On Thursday, the energy sector lost 0.85 per cent, while the October crude contract in New York fell 89 cents to $90.78 (U.S.) a barrel after closing at an eight month low Wednesday. The Organization of the Petroleum Exporting Countries (OPEC) had announced it was cutting production amid slow growth and increasing U.S. production.

Traders considered better than expected earnings reports from Empire Co., the parent of grocer Sobeys and yoga retailer Lululemon Athletica.

Empire's consolidated quarterly net earnings were $123.1-million (Canadian) or $1.33 per diluted share. That was up from $65-million or 95 cents a share a year earlier.

Adjusted net earnings were $131.7-million or $1.43 per share, well ahead of analyst expectations of $1.35 per share on $6.21-billion of revenue.

Revenue jumped more than 35 per cent to $6.22-billion, reflecting Empire's acquisition of grocery chain Canada Safeway and its shares gained 37 cents to $74.79.

Lululemon reported a lower second-quarter profit of $48.7-million (U.S.) or 33 cents per share, compared with $56.4-million, or 39 cents per share a year ago.
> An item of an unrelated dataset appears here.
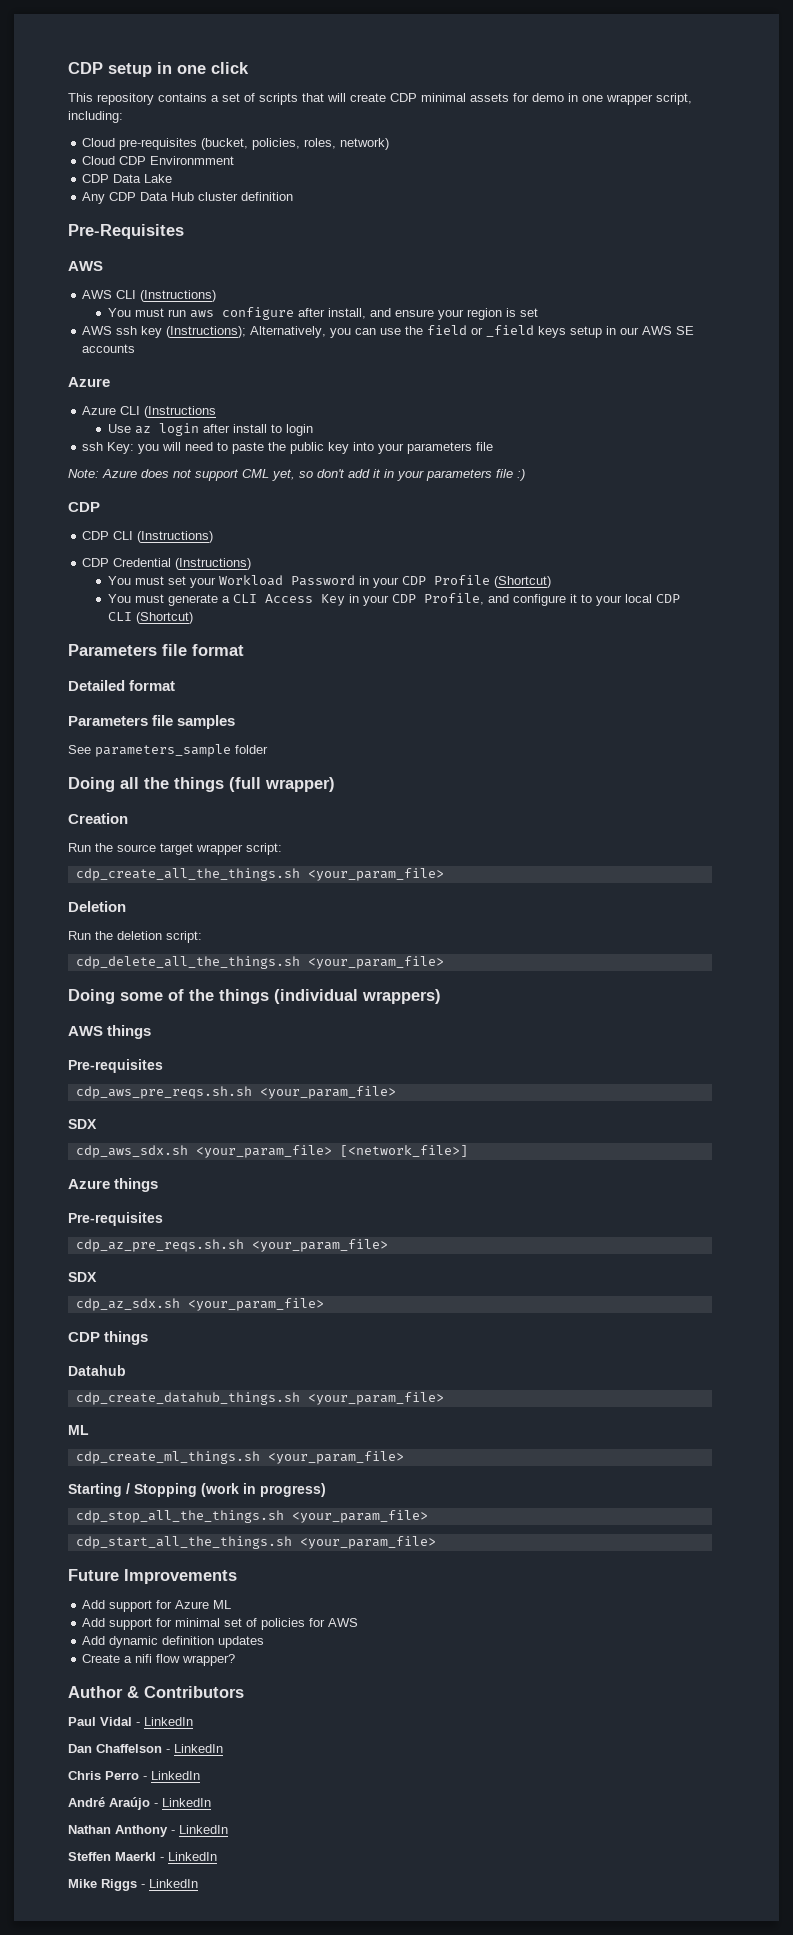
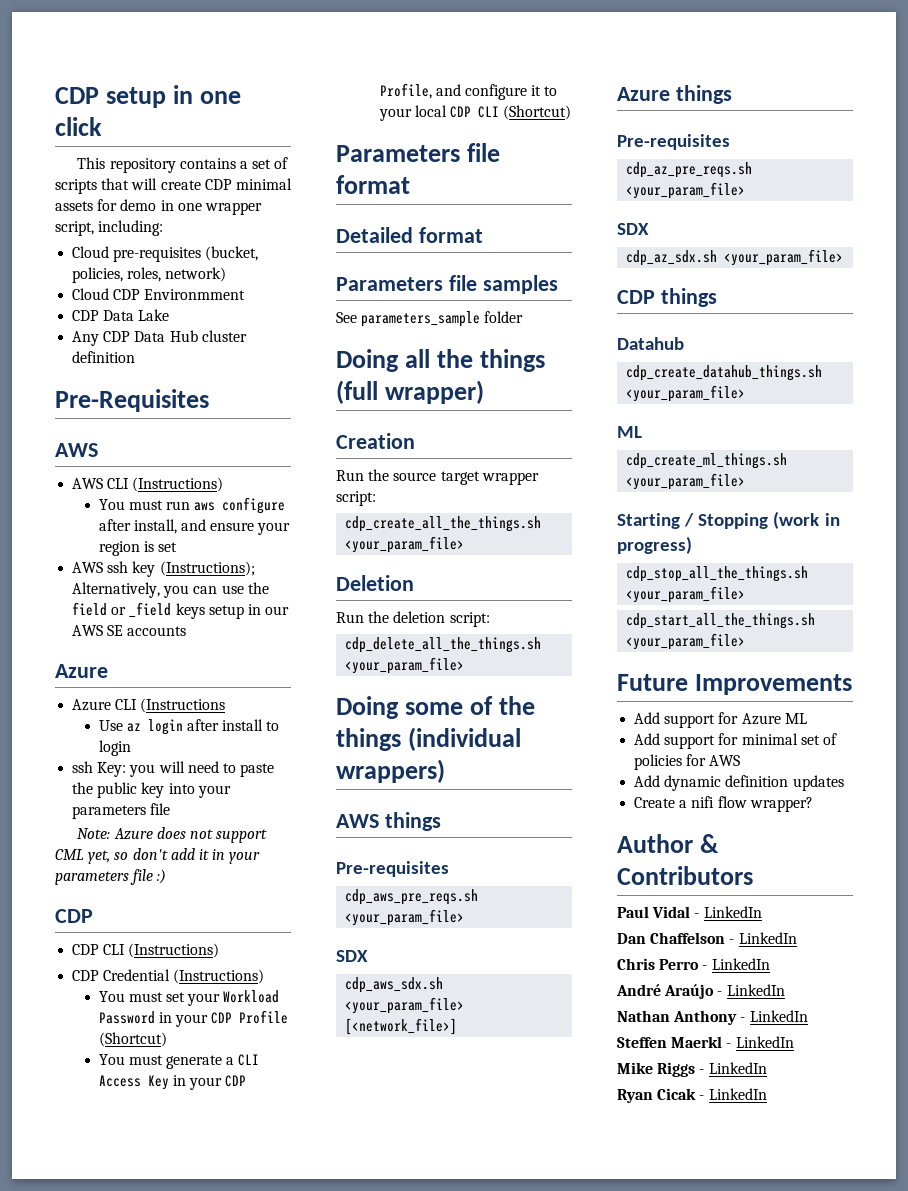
[75,1086,252,1099] cdp_aws_pre_reqs.sh.sh -> [345,889,479,905] cdp_aws_pre_reqs.sh
[75,1239,244,1252] cdp_az_pre_reqs.sh.sh -> [626,162,753,178] cdp_az_pre_reqs.sh
(198, 1883) none -> [617,1088,767,1103] // Ryan Cicak - LinkedIn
Revenue for the quarter was up 13 per cent to $390.7-million. Its stock jumped 16 per cent to $44.52 in New York as the Vancouver-based company also raised its full-year adjusted earnings guidance after having lowered it in June.

Discount chain Dollarama gained 93 cents to $94.80 (Canadian) as it increased its second-quarter net profit to $68.8-million, or $1.03 per share, compared with $59.7-million, or 82 cents per share, in the same quarter of the last fiscal year. Sales increased by 12 per cent to $572.6-million. It also announced a two-for-one stock split.

Meanwhile, tour package operator Transat said quarterly net earnings came in at $25.8-million, or 66 cents per share, compared with $41.1-million, or $1.07 per share, in the same quarter of 2013, largely because of the impact of fuel-hedging accounting during 2013. Revenues were up at $941.7-million, compared with $927-million year-over-year and shares gained 16 cents to $9.

Meanwhile, China's consumer inflation eased in August amid signs of cooling economic growth. Prices rose two per cent from a year earlier, down from July's 2.3 per cent increase. The rise in consumer prices was well below the government's target for the year of 3.5 per cent and raised fresh questions as to whether Beijing might try to shore up economic growth.

The Chinese data helped depress the December copper contract, which was down three cents to $3.08 (U.S.) but the base metals sector was slightly higher.

The gold sector was unchanged as December gold faded $1.50 to $1,243.80 an ounce.